G. Zhiyenbayeva, orcid.org/0000-0002-5644-9363, Yessenov University, Aktau, Republic of Kazakhstan

K. Kozhakhmet, orcid.org/0000-0003-1339-7193, Yessenov University, Aktau, Republic of Kazakhstan

B. Khamzina, orcid.org/0000-0002-8947-0492, Zhangir Khan West Kazakhstan Agrarian and Technical University, Industrial Technical Institute, Uralsk, Republic of Kazakhstan

Zh. Yerzhanova, orcid.org/0000-0002-9853-8022, Zhangir Khan West Kazakhstan Agrarian and Technical University, Industrial Technical Institute, Uralsk, Republic of Kazakhstan

K. Togizov, orcid.org/0000-0002-4830-405X, Limited Liability Partnership “GeoService-TK”, Almaty, Republic of Kazakhstan

Sh. Laiskhanov*, orcid.org/0000-0002-3353-9681, International Educational Corporation, Almaty, Republic of Kazakhstan; Kazakh leading architecture and civil engineering academy, Almaty, Republic of Kazakhstan

* Corresponding author e-mail: This email address is being protected from spambots. You need JavaScript enabled to view it.

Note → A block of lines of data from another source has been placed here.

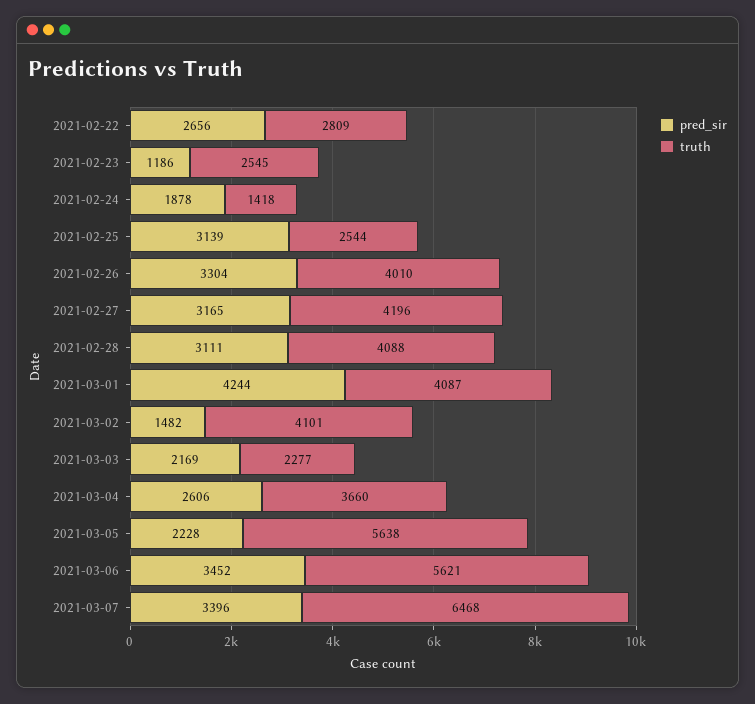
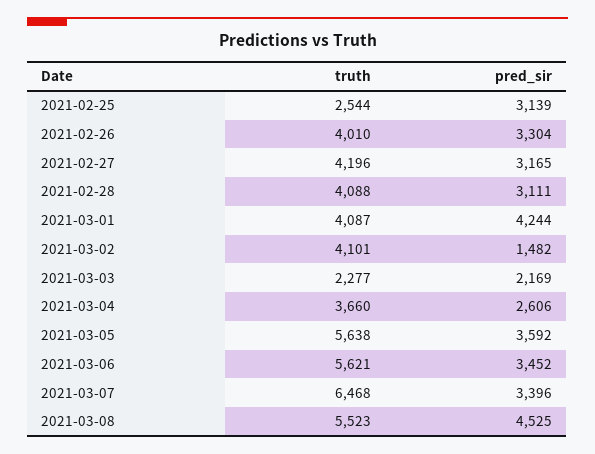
pred_sir, 2021-02-22: 2656 -> none
truth, 2021-02-22: 2809 -> none
pred_sir, 2021-02-23: 1186 -> none
truth, 2021-02-23: 2545 -> none
pred_sir, 2021-02-24: 1878 -> none
truth, 2021-02-24: 1418 -> none
pred_sir, 2021-03-05: 2228 -> 3592
truth, 2021-03-08: none -> 5523
pred_sir, 2021-03-08: none -> 4525

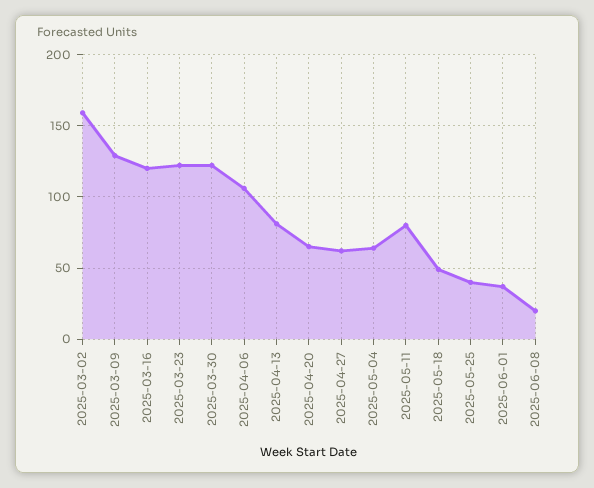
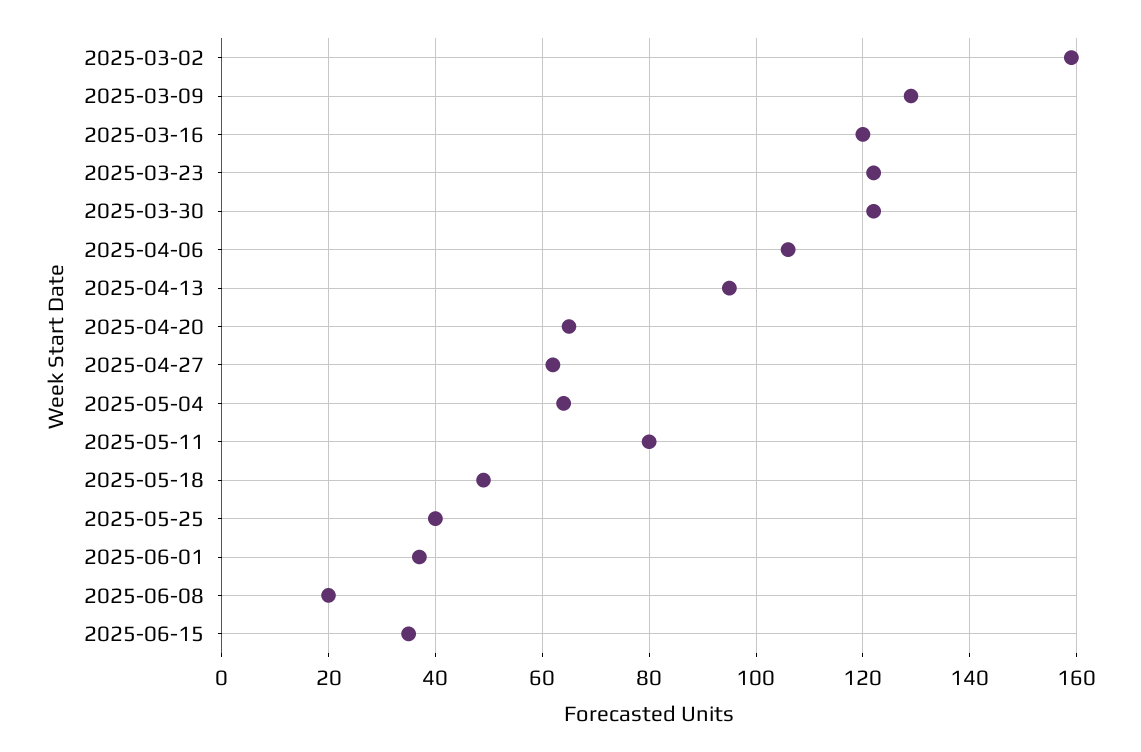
2025-04-13: 80 -> 95
2025-06-15: none -> 35

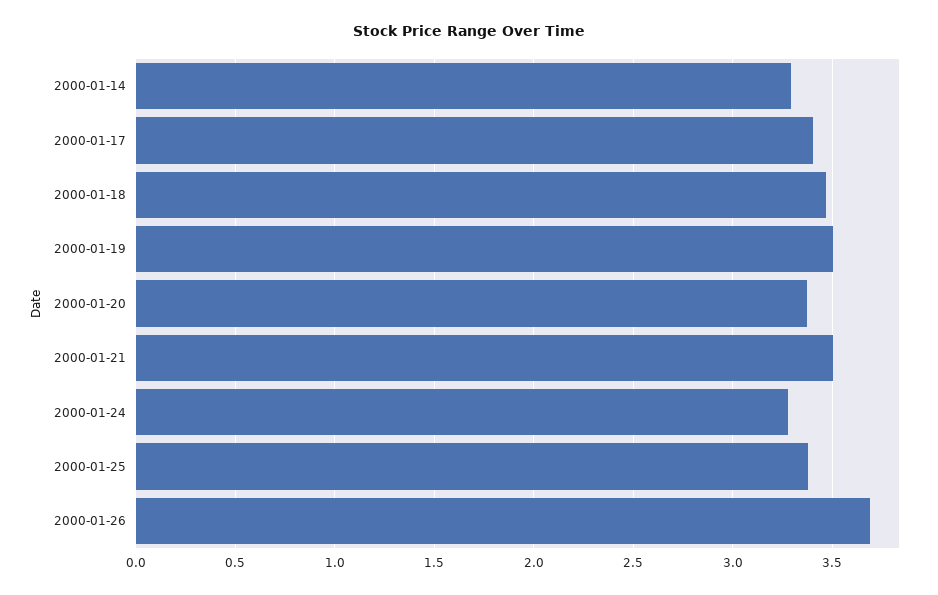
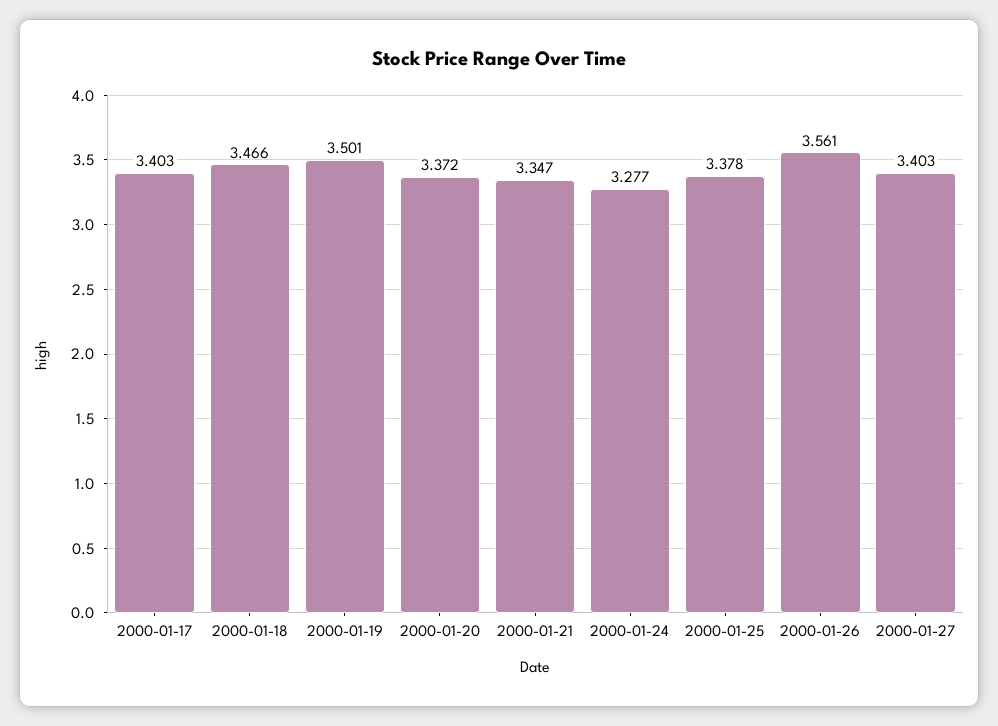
2000-01-14: 3.3 -> none
2000-01-21: 3.5 -> 3.347
2000-01-26: 3.7 -> 3.561
2000-01-27: none -> 3.403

повний текст / full article

Naukovyi Visnyk Natsionalnoho Hirnychoho Universytetu. 2025, (6): 023 - 034

https://doi.org/10.33271/nvngu/2025-6/023

Abstract:

Purpose. To refine the stratigraphic subdivision, lithological composition, and sedimentation environments of the Upper Triassic deposits within the Seghendyk Depression (Southern Mangyshlak) using geophysical data and core materials from exploration wells.

Methodology. The study is based on an integrated analysis of geological and geophysical data, including gamma-ray logging, neutron-gamma logging, electrical resistivity logging, and spontaneous potential measurements, complemented by descriptions of core samples.

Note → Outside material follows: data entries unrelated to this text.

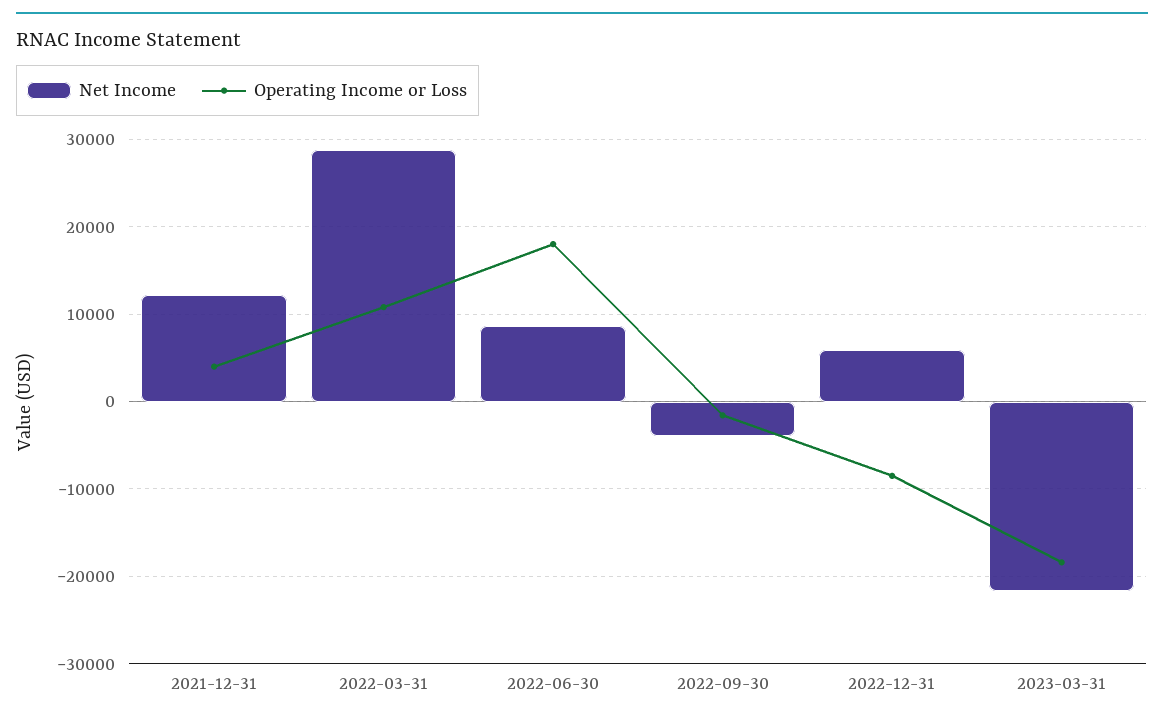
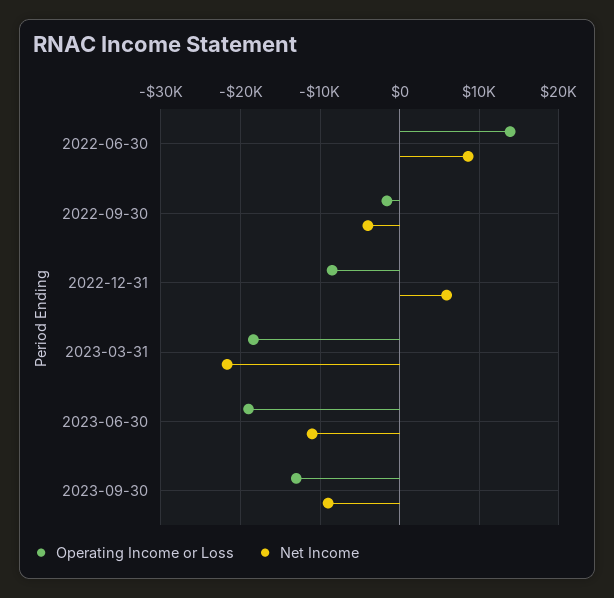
Net Income, 2021-12-31: 12000 -> none
Operating Income or Loss, 2021-12-31: 4000 -> none
Net Income, 2022-03-31: 29000 -> none
Operating Income or Loss, 2022-03-31: 11000 -> none
Operating Income or Loss, 2022-06-30: 18000 -> 14000
Operating Income or Loss, 2023-06-30: none -> -19000
Net Income, 2023-06-30: none -> -11000
Operating Income or Loss, 2023-09-30: none -> -13000
Net Income, 2023-09-30: none -> -9000

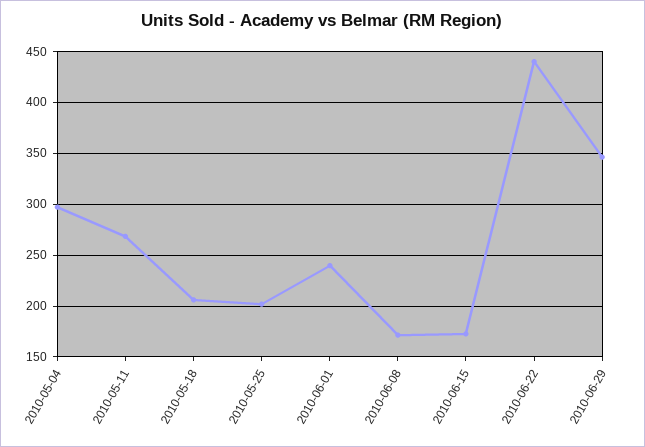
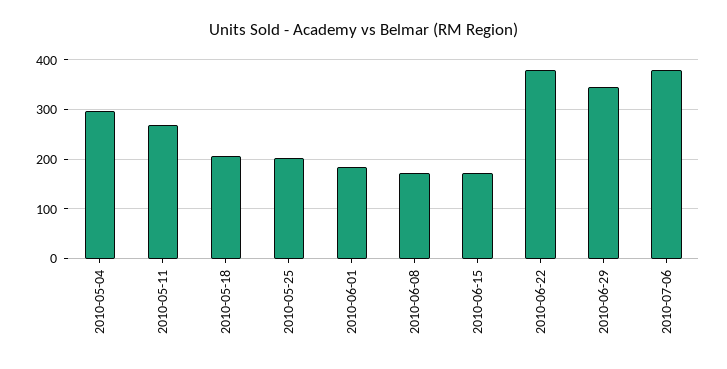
2010-06-01: 240 -> 180
2010-06-22: 440 -> 380
2010-07-06: none -> 380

Findings. Stratigraphic correlation was conducted for the Saura-Seghendyk, Zhangeldy, and Northern Karagie areas, enabling the identification of lithostratigraphic subdivisions within the Triassic sequence. Within the Upper Triassic succession, two formations were identified: the North Rakushechnaya Formation and the Bokand Formation, which differ in lithological composition and geophysical characteristics. The North Rakushechnaya Formation is subdivided into four members: argillite-gravelite, argillite-sandstone, argillite, and carbonate-terrigenous, representing an incomplete third-order transgressive sedimentary cycle. The Bokand Formation comprises two members, argillite-sandstone and sandstone-argillite, forming another incomplete cycle. In the Seghendyk Depression, a regular increase in the thickness of the North Rakushechnaya Formation (up to 865 m) was observed, primarily due to the thickening of the lower gravelite member, which exceeds the values recorded in adjacent tectonic zones. Based on the interpretation of geophysical data, a correlation stratigraphic scheme was developed uniting the Saura-Seghendyk, Zhangeldy, and Northern Karagie areas.

Originality. For the first time, the internal structure of the Upper Triassic complex of the Seghendyk Depression has been detailed, identifying six lithostratigraphic members that reflect two incomplete sedimentation cycles. A refined stratigraphic framework is proposed, linking the Seghendyk Depression to the North Karagie Saddle and aligning it with the regional stratigraphic scale of Mangyshlak.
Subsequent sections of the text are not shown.